### Data to use ###

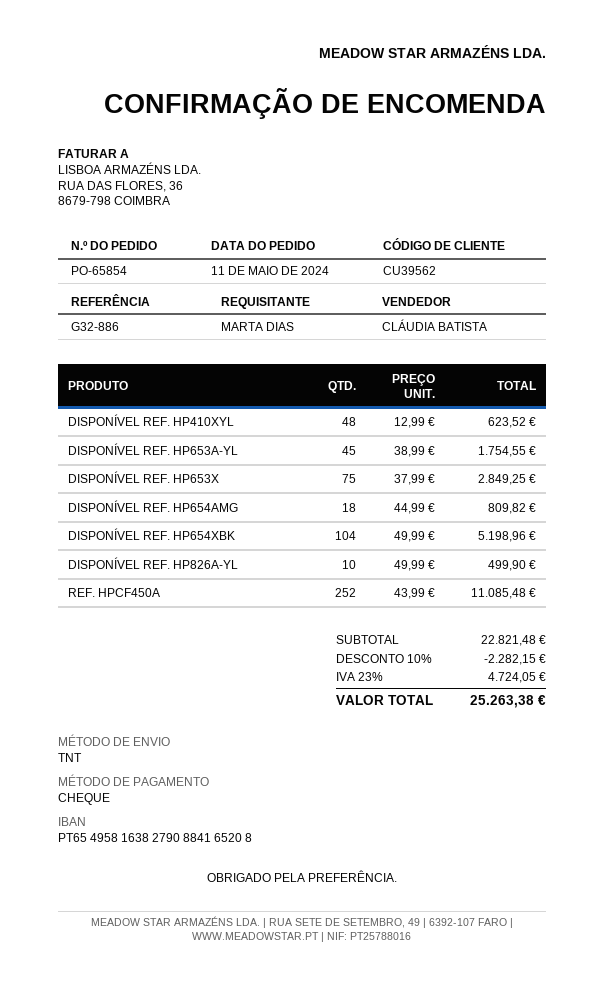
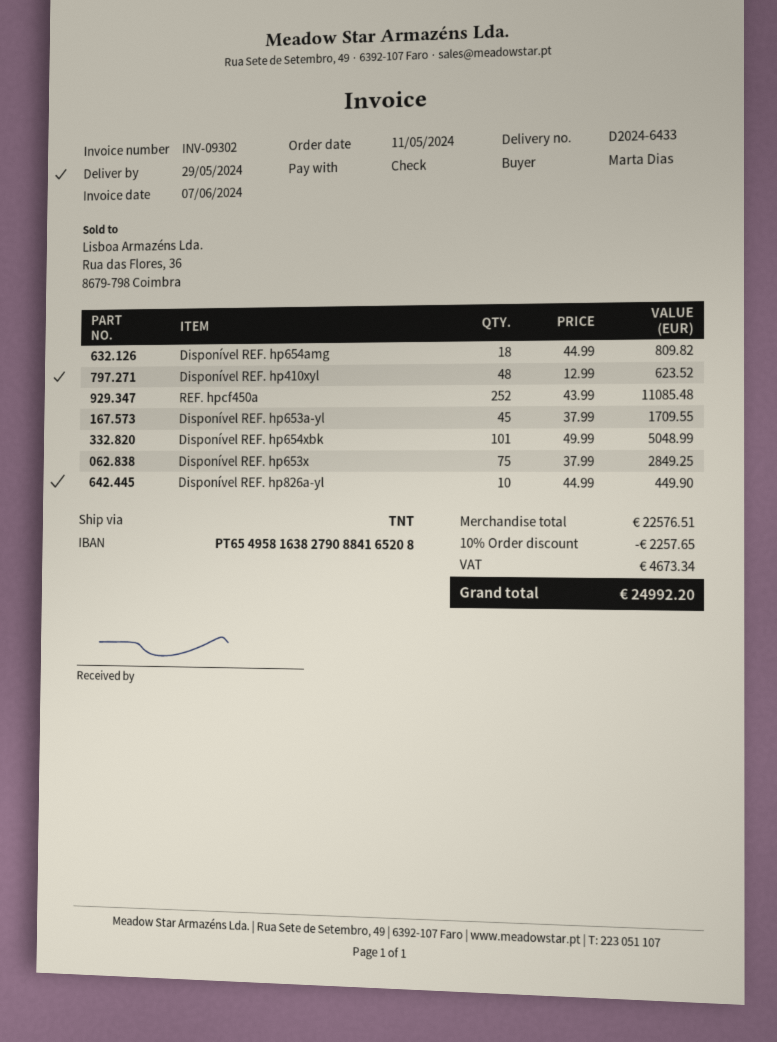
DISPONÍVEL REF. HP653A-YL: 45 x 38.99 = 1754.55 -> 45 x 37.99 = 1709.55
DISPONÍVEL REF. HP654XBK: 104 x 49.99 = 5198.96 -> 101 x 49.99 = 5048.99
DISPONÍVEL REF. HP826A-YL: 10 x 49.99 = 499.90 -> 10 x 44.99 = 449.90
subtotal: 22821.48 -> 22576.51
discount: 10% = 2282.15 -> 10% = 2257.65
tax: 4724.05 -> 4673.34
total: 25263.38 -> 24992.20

###
### Data to use ###

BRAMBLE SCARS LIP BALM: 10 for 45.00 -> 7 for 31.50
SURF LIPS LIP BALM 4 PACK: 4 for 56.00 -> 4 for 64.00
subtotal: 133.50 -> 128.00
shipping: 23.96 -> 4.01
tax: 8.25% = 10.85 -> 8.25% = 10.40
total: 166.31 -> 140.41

###
### Data to use ###

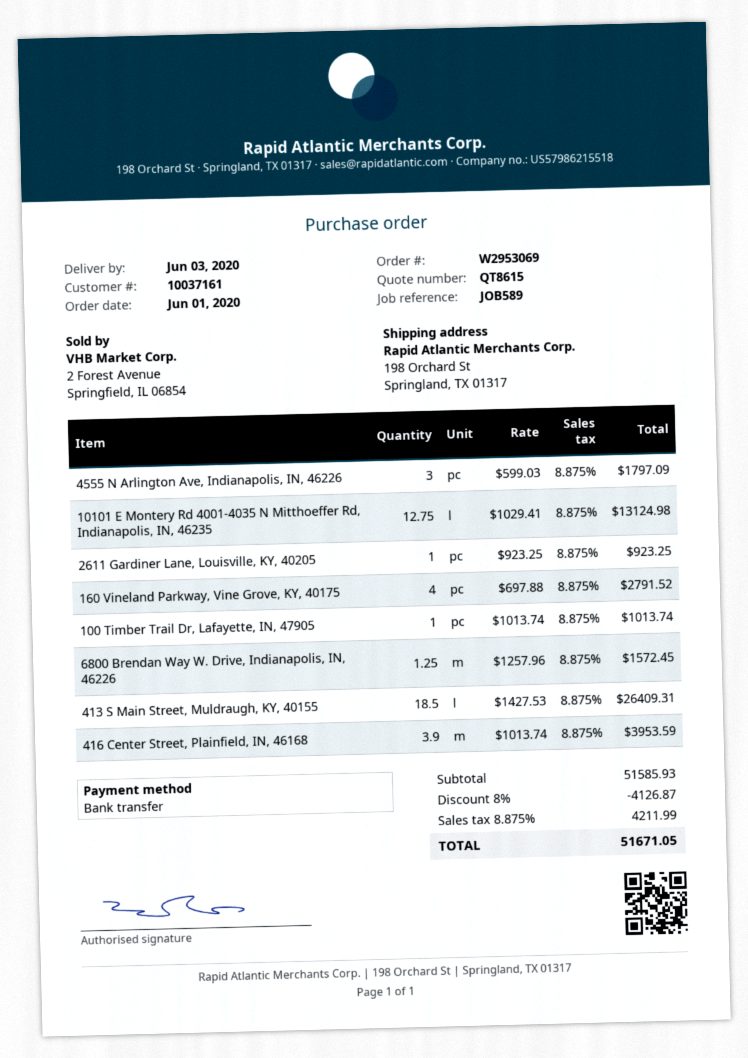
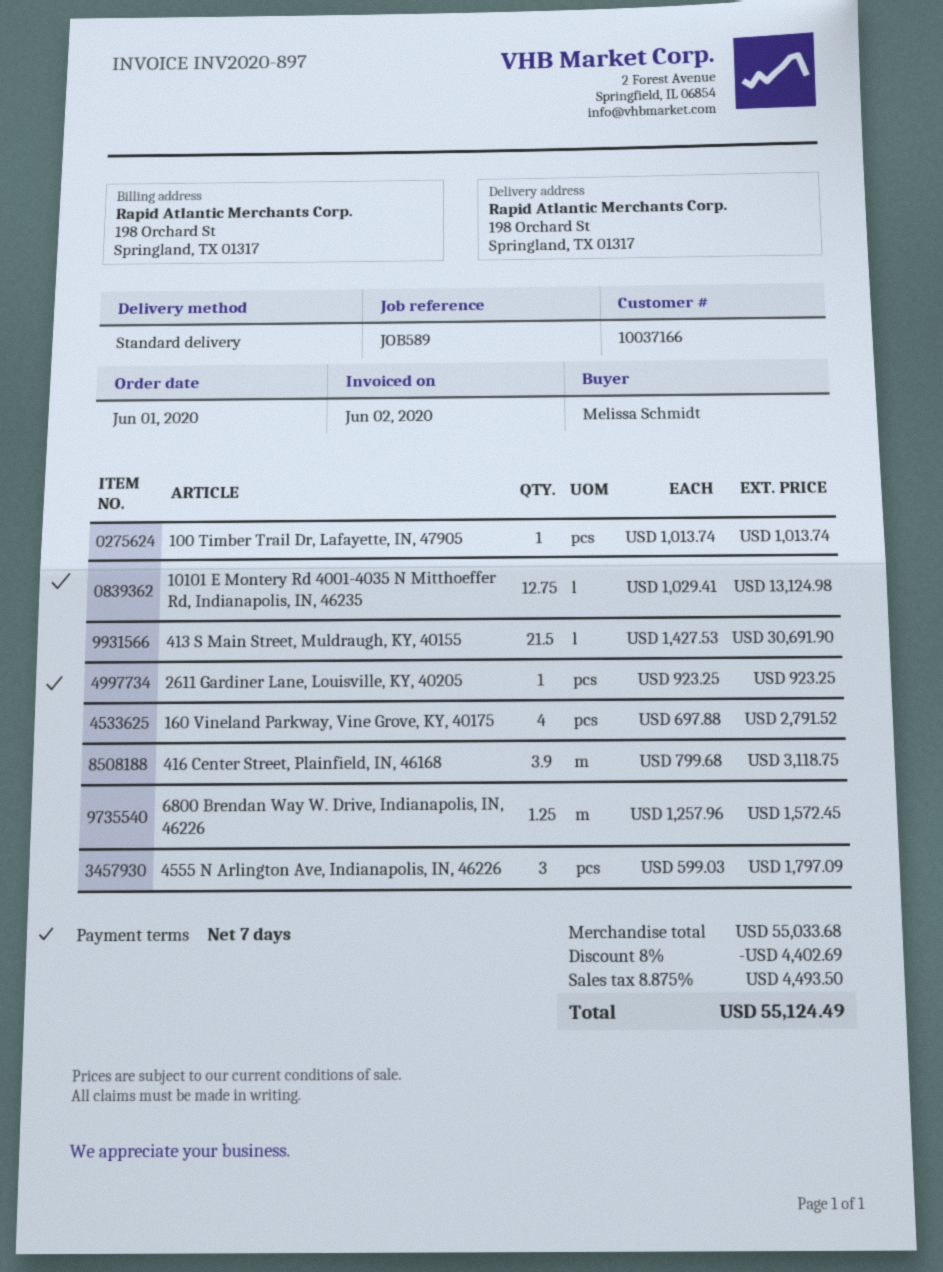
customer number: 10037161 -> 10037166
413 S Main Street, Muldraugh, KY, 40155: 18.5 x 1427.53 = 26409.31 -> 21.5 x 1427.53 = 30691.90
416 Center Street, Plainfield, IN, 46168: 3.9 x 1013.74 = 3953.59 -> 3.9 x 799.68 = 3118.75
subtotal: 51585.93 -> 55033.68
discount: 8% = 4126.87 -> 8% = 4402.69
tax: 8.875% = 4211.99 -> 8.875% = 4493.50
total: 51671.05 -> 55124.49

###

» **Your goal**: In the listing above, find the line containing "413 S Main Street, Muldraugh, KY, 40155: 18.5" and the line containing "total: 51671.05 -> 55124.49", then quote both, plus every line between them, exactly as written.

» **Solved problem**:
413 S Main Street, Muldraugh, KY, 40155: 18.5 x 1427.53 = 26409.31 -> 21.5 x 1427.53 = 30691.90
416 Center Street, Plainfield, IN, 46168: 3.9 x 1013.74 = 3953.59 -> 3.9 x 799.68 = 3118.75
subtotal: 51585.93 -> 55033.68
discount: 8% = 4126.87 -> 8% = 4402.69
tax: 8.875% = 4211.99 -> 8.875% = 4493.50
total: 51671.05 -> 55124.49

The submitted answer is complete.